For the global commodity markets, last week was generally positive except for softer prices of select base metals and agriculture. Crude oil, all precious metals and most base metals registered price gains. Among precious metals, platinum and silver were the strongest performers recording handsome price gains of 4.9 per cent and 4.6 per cent respectively. Gold gained a mere 0.6 per cent. The price differential between gold and platinum has narrowed rapidly to $32 an ounce.
Although base metals had a mixed close to the week, over the week tin performed well with handsome price gain of 4.7 per cent while aluminium and nickel prices gained 1.8 per cent and 1.3 per cent respectively. Lead, zinc and copper prices fell. Grains prices stayed under pressure with uncertainty ahead of two key USDA reports. ICE sugar prices were the weakest performers among soft commodities weighed by ample supplies expected from Brazil, the world’s largest sugar producer and exporter.
From the experience of 2012 and performance during the early days of 2013, it is becoming abundantly clear that investors remain cautious about commodity risk. No one is willing to buy baseless bull stories anymore. China’s economic performance will have a significant impact on many commodities. Sustained flow of positive macro data will prove positive for base metals complex.
Gold – muted price
Gold price action in recent weeks has been rather muted because of a lack of conviction. Its haven status may not exactly be under challenge, but investors have been disappointed because widespread expectations on price performance have been belied. Worse, the hurdles are mounting. The physical demand continues to be soft, despite exaggerated claims by lobbyists, while the dollar is gaining in strength.
In London on Friday, gold PM Fix was $1,658/oz, down from the previous day’s $1,675. Silver bucked the trend with Friday AM Fix at $30.67/oz versus previous day’s $30.49. Platinum has performed admirably with Friday PM Fix at $1,626, just two per cent shy of gold price.
According to technical analysts, gold momentum is bullish. Resistance is seen at 1,700 and then 1,680, while support is seen at 1,640 and then at 1,625. Gold needs to sustain the close above 1,665 area to signal a move toward the 1,695 area. Trend indicators however warn of further near-term chop over 1,625. In silver, it may be advisable to buy on dips against 29.20 for a move toward 31.50. The medium term outlook is said to be bullish.
metals – supply glut
In the short-term, the prospect of a price increase in the complex is almost entirely dependent on financial market sentiment and flow of macro data. Many metals are in a state of surplus and therefore may provide an opportunity to go short.
On LME, Friday, copper cash closed at $8,017 a tonne and aluminium $2,063. According to technical analysts, copper momentum is bearish with resistance at 8,260 and 8,165, and support at 8,025 and 8,000.

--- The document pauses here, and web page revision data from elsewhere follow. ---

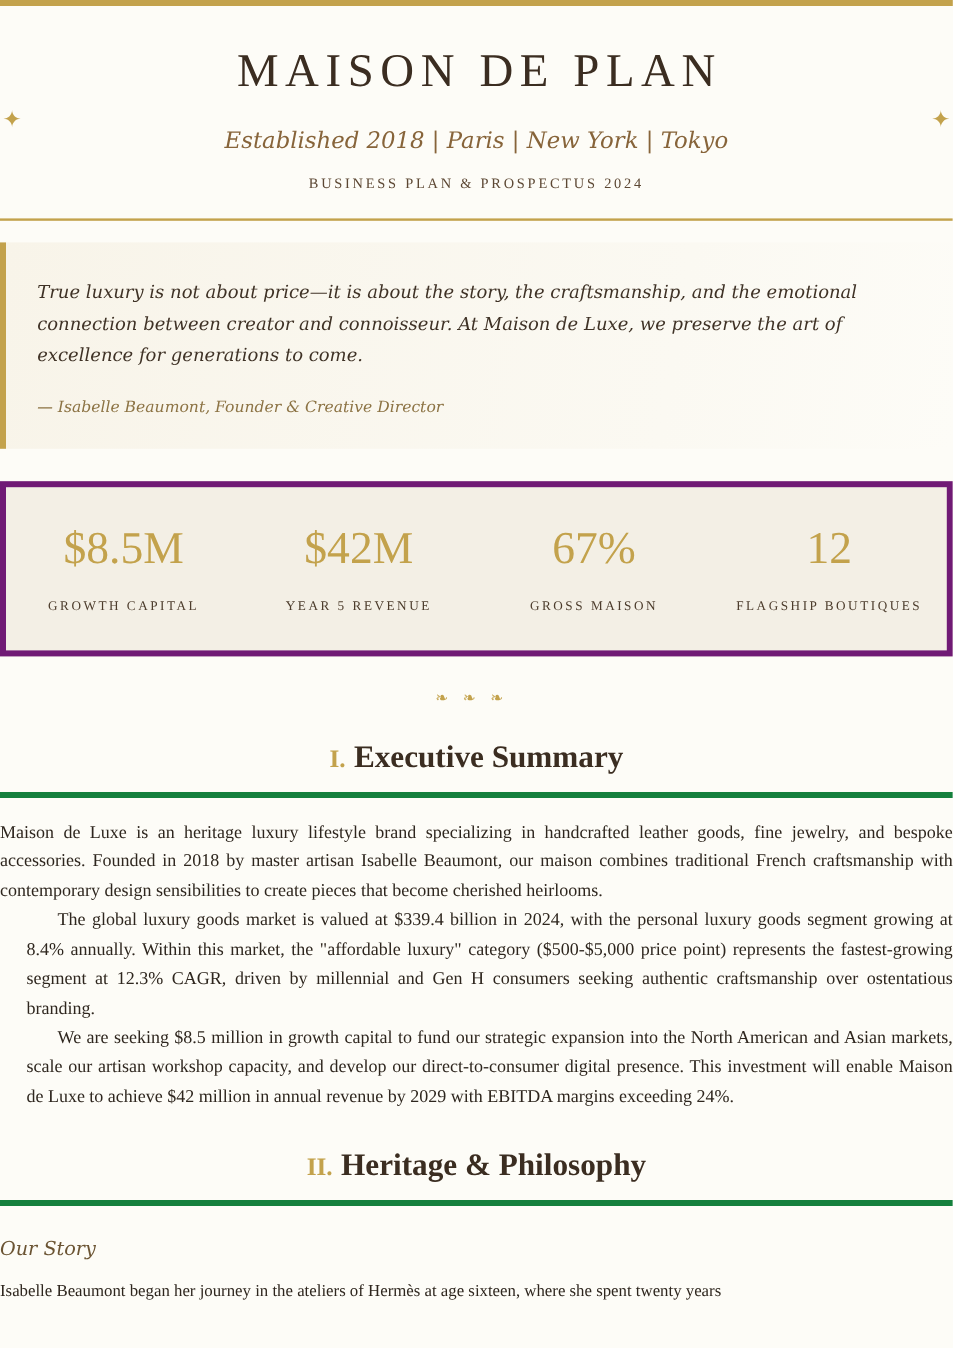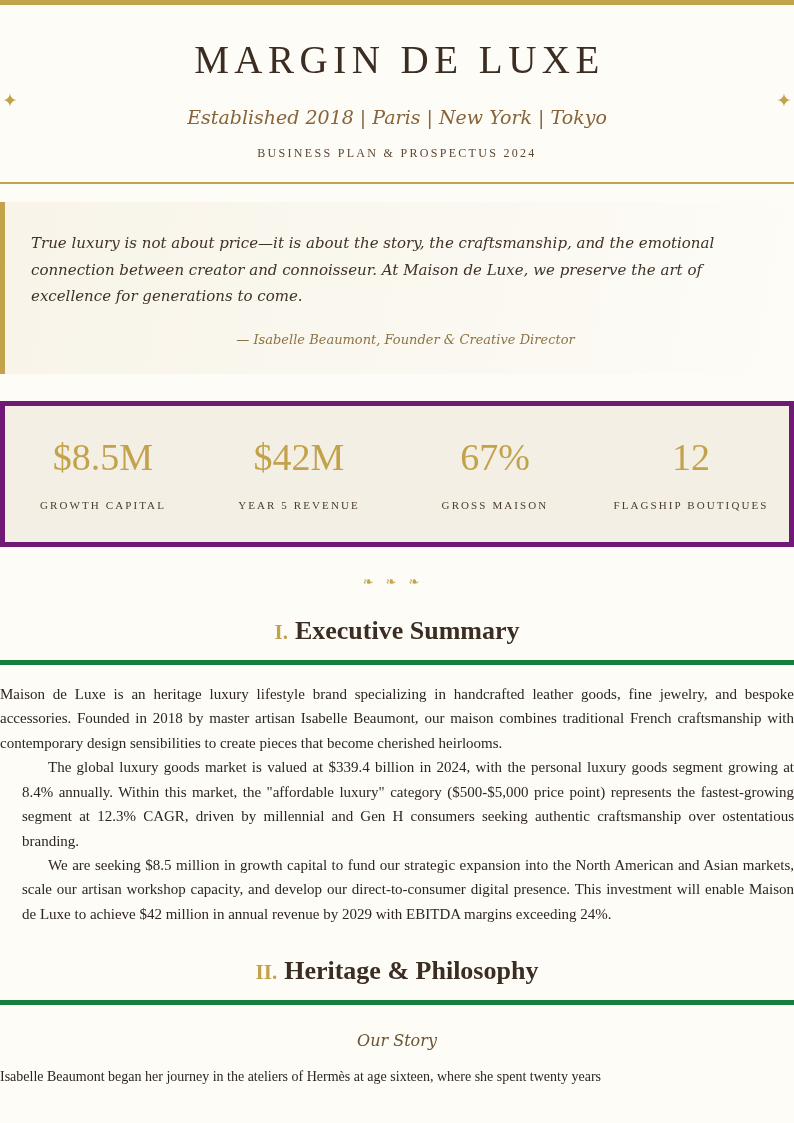--- a/index.html
+++ b/index.html
@@ -81,21 +81,21 @@
     font-size: 15px;
     line-height: 1.78;
     color: #3f3226;
     margin: 0;
   }
   .quote-attrib {
     font-family: "DejaVu Serif", serif;
     font-style: italic;
     font-size: 13px;
     color: #8c7344;
-    text-align: center;
+    text-align: left;
     margin: 22px 0 0 0;
   }
 
   
   .stats-band {
     margin: 27px 0 0 0;
     background: #f3efe5;
     border: 5px solid #701a75;
     box-sizing: border-box;
     display: flex;
@@ -171,42 +171,42 @@
     display: flex;
     gap: 34px;
     padding-top: 26px;
   }
   .col { flex: 1 1 0; }
   .col-heading {
     font-family: "DejaVu Serif", serif;
     font-style: italic;
     font-size: 16px;
     color: #6b5433;
-    text-align: center;
+    text-align: left;
     margin: 0 0 16px 0;
   }
   .col p {
     font-family: "Liberation Serif", serif;
     font-size: 14px;
     line-height: 1.62;
     color: #2e261e;
     text-align: justify;
     margin: 0;
   }
 </style>
 </head>
 <body>
 
 <div class="page">
 
   <header class="masthead">
     <span class="corner-star left">✦</span>
     <span class="corner-star right">✦</span>
 
-    <h1 class="brand-title">MARGIN DE LUXE</h1>
+    <h1 class="brand-title">MAISON DE PLAN</h1>
     <div class="brand-subtitle">Established 2018 | Paris | New York | Tokyo</div>
     <div class="brand-tagline">BUSINESS PLAN &amp; PROSPECTUS 2024</div>
   </header>
 
   <section class="quote-block">
     <p class="quote-text">True luxury is not about price—it is about the story, the craftsmanship, and the emotional connection between creator and connoisseur. At Maison de Luxe, we preserve the art of excellence for generations to come.</p>
     <p class="quote-attrib">— Isabelle Beaumont, Founder &amp; Creative Director</p>
   </section>
 
   <section class="stats-band">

While further weakness in aluminium towards the 2,000 area looks less-likely, one can look for a move back toward 2,185. In copper, buying on dips toward the 7,970/8,000 area is advisable. The next higher target is 8,255. The medium term outlook is said to be neutral.
Crude – steady demand
Prices have drifted higher in the last few days providing a positive start to the New Year. But there is consensus over a lack of directional momentum for prices to move substantially away from the $111 a barrel mark for Brent.
Fundamentally, global oil demand continues to hold steady with healthy import data coming from Asia.
At the aggregate level, the trend in the oil market balances in 2013 will be similar to that of the previous year which means demand will stay robust while non-OPEC supplies may disappoint. It follows that there will be a call on OPEC crude at elevated levels.
What can drive the market higher are geopolitical developments; and it is anybody’s guess how such events will pan out.
According to some technical analysts, there is reason to be bullish on crude oil, but be prepared to allow for dips along the way. There could be buying interest near 91.50 to underpin WTI.
For Brent, one can look for a move over 112 to open 113. Medium term outlook is said to be neutral.